EXERCISE DETAILS: An exact restatement of the records below is expected.

DATA EXTRACTS:
-------
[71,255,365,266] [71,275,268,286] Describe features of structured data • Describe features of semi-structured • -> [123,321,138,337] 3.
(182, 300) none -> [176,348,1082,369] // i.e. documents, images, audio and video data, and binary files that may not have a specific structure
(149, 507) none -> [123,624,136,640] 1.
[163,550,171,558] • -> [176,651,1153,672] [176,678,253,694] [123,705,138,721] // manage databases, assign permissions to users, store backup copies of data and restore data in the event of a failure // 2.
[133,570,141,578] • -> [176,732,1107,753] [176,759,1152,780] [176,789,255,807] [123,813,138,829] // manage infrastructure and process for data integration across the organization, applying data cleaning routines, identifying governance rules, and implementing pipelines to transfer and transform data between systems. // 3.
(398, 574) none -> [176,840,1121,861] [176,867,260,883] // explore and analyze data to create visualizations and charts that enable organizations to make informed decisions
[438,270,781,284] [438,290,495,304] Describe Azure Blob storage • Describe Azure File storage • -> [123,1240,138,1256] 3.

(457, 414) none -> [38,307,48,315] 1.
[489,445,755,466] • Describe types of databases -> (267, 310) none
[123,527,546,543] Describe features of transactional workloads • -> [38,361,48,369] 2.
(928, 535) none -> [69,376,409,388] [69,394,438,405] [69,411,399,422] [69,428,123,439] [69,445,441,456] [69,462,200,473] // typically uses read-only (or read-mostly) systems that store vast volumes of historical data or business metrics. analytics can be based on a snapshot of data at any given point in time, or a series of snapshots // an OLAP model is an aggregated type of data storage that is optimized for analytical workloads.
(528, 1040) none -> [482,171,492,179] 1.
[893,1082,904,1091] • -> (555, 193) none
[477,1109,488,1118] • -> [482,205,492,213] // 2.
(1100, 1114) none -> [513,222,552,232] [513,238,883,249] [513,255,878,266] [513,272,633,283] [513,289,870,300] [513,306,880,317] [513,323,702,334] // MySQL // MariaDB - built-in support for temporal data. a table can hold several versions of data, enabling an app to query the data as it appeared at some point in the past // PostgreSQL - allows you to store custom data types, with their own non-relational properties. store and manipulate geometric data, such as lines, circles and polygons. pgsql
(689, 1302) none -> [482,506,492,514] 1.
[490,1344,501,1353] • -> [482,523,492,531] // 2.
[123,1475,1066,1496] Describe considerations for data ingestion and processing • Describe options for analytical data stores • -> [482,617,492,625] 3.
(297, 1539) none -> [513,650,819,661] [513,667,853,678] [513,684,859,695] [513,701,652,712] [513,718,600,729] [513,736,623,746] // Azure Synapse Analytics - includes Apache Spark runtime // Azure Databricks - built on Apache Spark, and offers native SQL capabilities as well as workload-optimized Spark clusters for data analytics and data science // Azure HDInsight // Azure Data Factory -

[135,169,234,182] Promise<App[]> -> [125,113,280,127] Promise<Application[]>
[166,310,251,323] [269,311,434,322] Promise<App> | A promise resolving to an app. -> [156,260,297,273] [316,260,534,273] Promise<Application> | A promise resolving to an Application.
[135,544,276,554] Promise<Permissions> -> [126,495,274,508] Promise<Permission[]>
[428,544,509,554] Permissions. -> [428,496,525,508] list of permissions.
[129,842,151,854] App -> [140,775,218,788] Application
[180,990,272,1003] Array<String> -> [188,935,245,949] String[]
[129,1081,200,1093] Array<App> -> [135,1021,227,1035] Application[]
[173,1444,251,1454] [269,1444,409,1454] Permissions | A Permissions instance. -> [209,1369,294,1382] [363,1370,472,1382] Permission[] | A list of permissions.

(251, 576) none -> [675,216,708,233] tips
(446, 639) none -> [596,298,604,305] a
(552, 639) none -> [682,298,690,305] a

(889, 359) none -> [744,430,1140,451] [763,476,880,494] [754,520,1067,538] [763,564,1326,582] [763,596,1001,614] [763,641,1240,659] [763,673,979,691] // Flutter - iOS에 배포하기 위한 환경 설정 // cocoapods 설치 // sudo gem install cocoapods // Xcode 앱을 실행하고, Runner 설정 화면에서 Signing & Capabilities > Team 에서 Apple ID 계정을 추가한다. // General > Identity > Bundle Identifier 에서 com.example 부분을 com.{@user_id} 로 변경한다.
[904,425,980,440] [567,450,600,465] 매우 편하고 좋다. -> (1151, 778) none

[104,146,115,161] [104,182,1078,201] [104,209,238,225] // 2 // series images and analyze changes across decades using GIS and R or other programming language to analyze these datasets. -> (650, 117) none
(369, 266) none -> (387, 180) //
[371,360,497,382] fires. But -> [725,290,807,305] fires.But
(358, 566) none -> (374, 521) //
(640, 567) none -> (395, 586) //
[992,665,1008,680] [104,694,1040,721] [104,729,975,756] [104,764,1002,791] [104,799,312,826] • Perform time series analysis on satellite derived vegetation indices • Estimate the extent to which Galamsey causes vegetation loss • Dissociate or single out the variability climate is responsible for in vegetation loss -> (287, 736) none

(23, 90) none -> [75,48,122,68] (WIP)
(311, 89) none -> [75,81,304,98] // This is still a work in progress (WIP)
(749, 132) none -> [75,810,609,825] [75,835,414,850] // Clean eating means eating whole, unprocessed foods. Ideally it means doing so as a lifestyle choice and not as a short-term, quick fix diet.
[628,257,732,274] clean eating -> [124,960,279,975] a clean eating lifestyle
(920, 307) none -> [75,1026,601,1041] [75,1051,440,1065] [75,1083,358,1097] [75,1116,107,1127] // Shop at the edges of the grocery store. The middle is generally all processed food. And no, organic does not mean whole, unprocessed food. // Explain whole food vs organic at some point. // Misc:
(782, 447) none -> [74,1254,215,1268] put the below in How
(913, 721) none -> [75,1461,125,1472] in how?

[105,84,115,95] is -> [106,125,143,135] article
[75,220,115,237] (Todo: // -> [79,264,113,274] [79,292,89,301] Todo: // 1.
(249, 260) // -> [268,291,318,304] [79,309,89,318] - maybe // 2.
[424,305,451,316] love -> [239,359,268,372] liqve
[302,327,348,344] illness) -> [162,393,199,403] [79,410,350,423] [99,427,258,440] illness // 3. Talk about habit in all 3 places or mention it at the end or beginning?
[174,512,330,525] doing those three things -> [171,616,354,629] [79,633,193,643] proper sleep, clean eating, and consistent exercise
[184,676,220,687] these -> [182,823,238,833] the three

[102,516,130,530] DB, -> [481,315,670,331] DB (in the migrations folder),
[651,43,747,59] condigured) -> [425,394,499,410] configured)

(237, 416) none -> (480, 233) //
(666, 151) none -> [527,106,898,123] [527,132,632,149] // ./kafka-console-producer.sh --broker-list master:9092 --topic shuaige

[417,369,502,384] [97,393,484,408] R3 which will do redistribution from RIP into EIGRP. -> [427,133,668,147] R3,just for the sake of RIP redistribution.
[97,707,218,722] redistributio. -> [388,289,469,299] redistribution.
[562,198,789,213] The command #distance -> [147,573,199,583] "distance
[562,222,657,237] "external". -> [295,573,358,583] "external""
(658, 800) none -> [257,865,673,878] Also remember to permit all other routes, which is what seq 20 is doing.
-------
SOLUTION:
[71,255,365,266] [71,275,268,286] Describe features of structured data • Describe features of semi-structured • -> [123,321,138,337] 3.
(182, 300) none -> [176,348,1082,369] // i.e. documents, images, audio and video data, and binary files that may not have a specific structure
(149, 507) none -> [123,624,136,640] 1.
[163,550,171,558] • -> [176,651,1153,672] [176,678,253,694] [123,705,138,721] // manage databases, assign permissions to users, store backup copies of data and restore data in the event of a failure // 2.
[133,570,141,578] • -> [176,732,1107,753] [176,759,1152,780] [176,789,255,807] [123,813,138,829] // manage infrastructure and process for data integration across the organization, applying data cleaning routines, identifying governance rules, and implementing pipelines to transfer and transform data between systems. // 3.
(398, 574) none -> [176,840,1121,861] [176,867,260,883] // explore and analyze data to create visualizations and charts that enable organizations to make informed decisions
[438,270,781,284] [438,290,495,304] Describe Azure Blob storage • Describe Azure File storage • -> [123,1240,138,1256] 3.

(457, 414) none -> [38,307,48,315] 1.
[489,445,755,466] • Describe types of databases -> (267, 310) none
[123,527,546,543] Describe features of transactional workloads • -> [38,361,48,369] 2.
(928, 535) none -> [69,376,409,388] [69,394,438,405] [69,411,399,422] [69,428,123,439] [69,445,441,456] [69,462,200,473] // typically uses read-only (or read-mostly) systems that store vast volumes of historical data or business metrics. analytics can be based on a snapshot of data at any given point in time, or a series of snapshots // an OLAP model is an aggregated type of data storage that is optimized for analytical workloads.
(528, 1040) none -> [482,171,492,179] 1.
[893,1082,904,1091] • -> (555, 193) none
[477,1109,488,1118] • -> [482,205,492,213] // 2.
(1100, 1114) none -> [513,222,552,232] [513,238,883,249] [513,255,878,266] [513,272,633,283] [513,289,870,300] [513,306,880,317] [513,323,702,334] // MySQL // MariaDB - built-in support for temporal data. a table can hold several versions of data, enabling an app to query the data as it appeared at some point in the past // PostgreSQL - allows you to store custom data types, with their own non-relational properties. store and manipulate geometric data, such as lines, circles and polygons. pgsql
(689, 1302) none -> [482,506,492,514] 1.
[490,1344,501,1353] • -> [482,523,492,531] // 2.
[123,1475,1066,1496] Describe considerations for data ingestion and processing • Describe options for analytical data stores • -> [482,617,492,625] 3.
(297, 1539) none -> [513,650,819,661] [513,667,853,678] [513,684,859,695] [513,701,652,712] [513,718,600,729] [513,736,623,746] // Azure Synapse Analytics - includes Apache Spark runtime // Azure Databricks - built on Apache Spark, and offers native SQL capabilities as well as workload-optimized Spark clusters for data analytics and data science // Azure HDInsight // Azure Data Factory -

[135,169,234,182] Promise<App[]> -> [125,113,280,127] Promise<Application[]>
[166,310,251,323] [269,311,434,322] Promise<App> | A promise resolving to an app. -> [156,260,297,273] [316,260,534,273] Promise<Application> | A promise resolving to an Application.
[135,544,276,554] Promise<Permissions> -> [126,495,274,508] Promise<Permission[]>
[428,544,509,554] Permissions. -> [428,496,525,508] list of permissions.
[129,842,151,854] App -> [140,775,218,788] Application
[180,990,272,1003] Array<String> -> [188,935,245,949] String[]
[129,1081,200,1093] Array<App> -> [135,1021,227,1035] Application[]
[173,1444,251,1454] [269,1444,409,1454] Permissions | A Permissions instance. -> [209,1369,294,1382] [363,1370,472,1382] Permission[] | A list of permissions.

(251, 576) none -> [675,216,708,233] tips
(446, 639) none -> [596,298,604,305] a
(552, 639) none -> [682,298,690,305] a

(889, 359) none -> [744,430,1140,451] [763,476,880,494] [754,520,1067,538] [763,564,1326,582] [763,596,1001,614] [763,641,1240,659] [763,673,979,691] // Flutter - iOS에 배포하기 위한 환경 설정 // cocoapods 설치 // sudo gem install cocoapods // Xcode 앱을 실행하고, Runner 설정 화면에서 Signing & Capabilities > Team 에서 Apple ID 계정을 추가한다. // General > Identity > Bundle Identifier 에서 com.example 부분을 com.{@user_id} 로 변경한다.
[904,425,980,440] [567,450,600,465] 매우 편하고 좋다. -> (1151, 778) none

[104,146,115,161] [104,182,1078,201] [104,209,238,225] // 2 // series images and analyze changes across decades using GIS and R or other programming language to analyze these datasets. -> (650, 117) none
(369, 266) none -> (387, 180) //
[371,360,497,382] fires. But -> [725,290,807,305] fires.But
(358, 566) none -> (374, 521) //
(640, 567) none -> (395, 586) //
[992,665,1008,680] [104,694,1040,721] [104,729,975,756] [104,764,1002,791] [104,799,312,826] • Perform time series analysis on satellite derived vegetation indices • Estimate the extent to which Galamsey causes vegetation loss • Dissociate or single out the variability climate is responsible for in vegetation loss -> (287, 736) none

(23, 90) none -> [75,48,122,68] (WIP)
(311, 89) none -> [75,81,304,98] // This is still a work in progress (WIP)
(749, 132) none -> [75,810,609,825] [75,835,414,850] // Clean eating means eating whole, unprocessed foods. Ideally it means doing so as a lifestyle choice and not as a short-term, quick fix diet.
[628,257,732,274] clean eating -> [124,960,279,975] a clean eating lifestyle
(920, 307) none -> [75,1026,601,1041] [75,1051,440,1065] [75,1083,358,1097] [75,1116,107,1127] // Shop at the edges of the grocery store. The middle is generally all processed food. And no, organic does not mean whole, unprocessed food. // Explain whole food vs organic at some point. // Misc:
(782, 447) none -> [74,1254,215,1268] put the below in How
(913, 721) none -> [75,1461,125,1472] in how?

[105,84,115,95] is -> [106,125,143,135] article
[75,220,115,237] (Todo: // -> [79,264,113,274] [79,292,89,301] Todo: // 1.
(249, 260) // -> [268,291,318,304] [79,309,89,318] - maybe // 2.
[424,305,451,316] love -> [239,359,268,372] liqve
[302,327,348,344] illness) -> [162,393,199,403] [79,410,350,423] [99,427,258,440] illness // 3. Talk about habit in all 3 places or mention it at the end or beginning?
[174,512,330,525] doing those three things -> [171,616,354,629] [79,633,193,643] proper sleep, clean eating, and consistent exercise
[184,676,220,687] these -> [182,823,238,833] the three

[102,516,130,530] DB, -> [481,315,670,331] DB (in the migrations folder),
[651,43,747,59] condigured) -> [425,394,499,410] configured)

(237, 416) none -> (480, 233) //
(666, 151) none -> [527,106,898,123] [527,132,632,149] // ./kafka-console-producer.sh --broker-list master:9092 --topic shuaige

[417,369,502,384] [97,393,484,408] R3 which will do redistribution from RIP into EIGRP. -> [427,133,668,147] R3,just for the sake of RIP redistribution.
[97,707,218,722] redistributio. -> [388,289,469,299] redistribution.
[562,198,789,213] The command #distance -> [147,573,199,583] "distance
[562,222,657,237] "external". -> [295,573,358,583] "external""
(658, 800) none -> [257,865,673,878] Also remember to permit all other routes, which is what seq 20 is doing.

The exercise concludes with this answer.